RAW DATA -
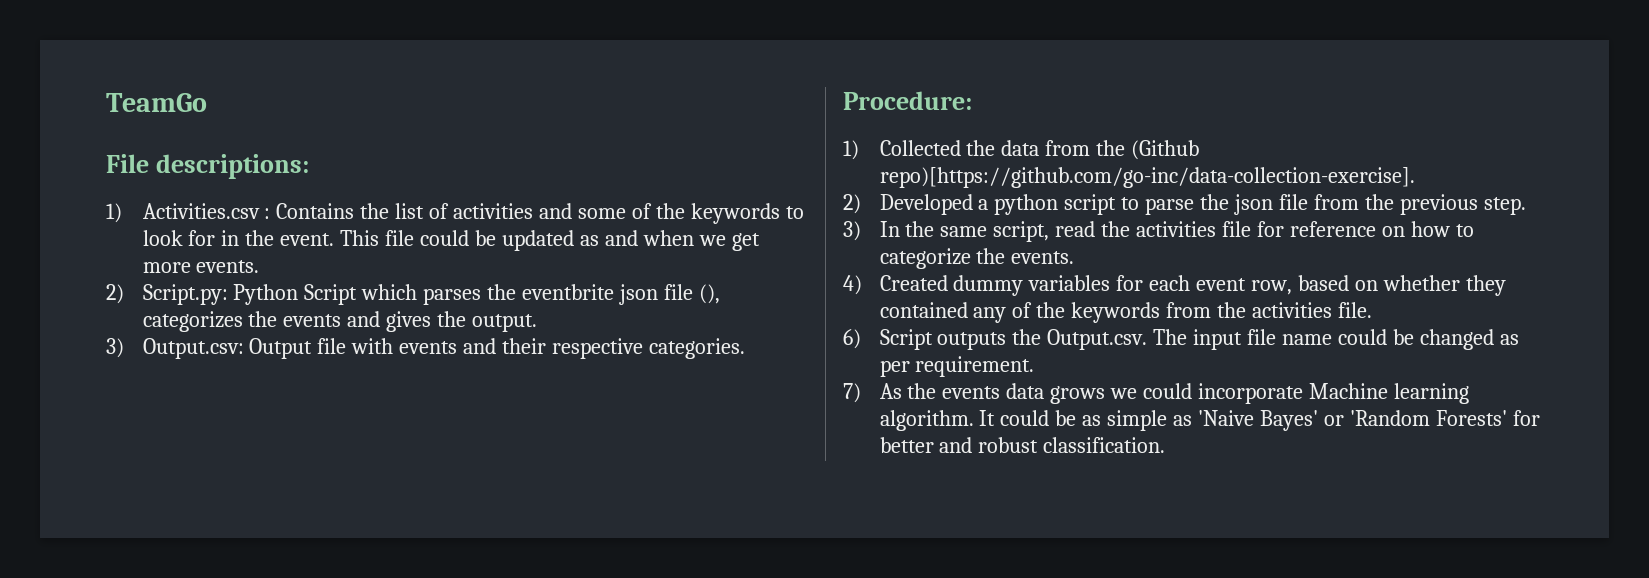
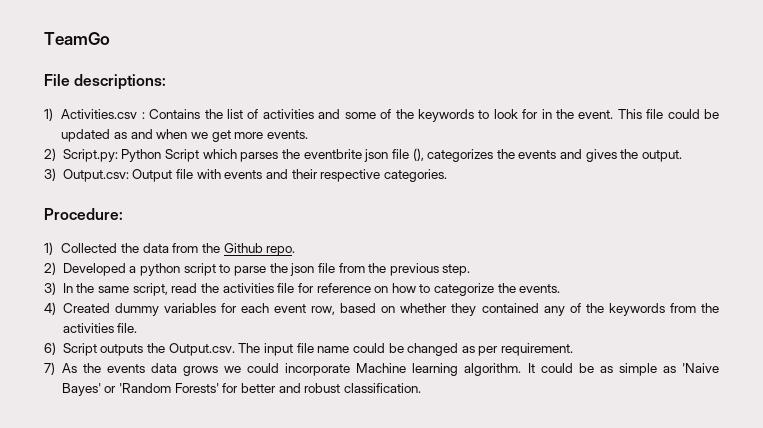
- 1) Collected the data from the (Github repo)[https://github.com/go-inc/data-collection-exercise].
+ 1) Collected the data from the Github repo.

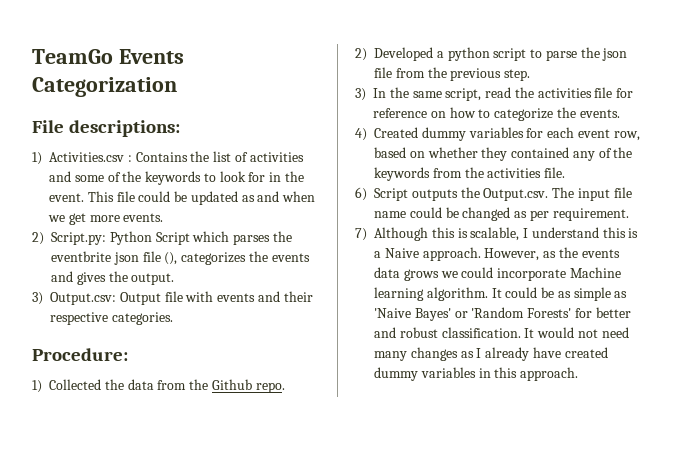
- TeamGo
+ TeamGo Events Categorization
- 7) As the events data grows we could incorporate Machine learning algorithm.
+ 7) Although this is scalable, I understand this is a Naive approach. However, as the events data grows we could incorporate Machine learning algorithm.
+ It would not need many changes as I already have created dummy variables in this approach.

PROBLEM TO SOLVE - When the string "Machine" occurs in a line of the material, that line belongs in the answer.

RESPONSE TO THIS TASK -
- 7) As the events data grows we could incorporate Machine learning algorithm.
+ 7) Although this is scalable, I understand this is a Naive approach. However, as the events data grows we could incorporate Machine learning algorithm.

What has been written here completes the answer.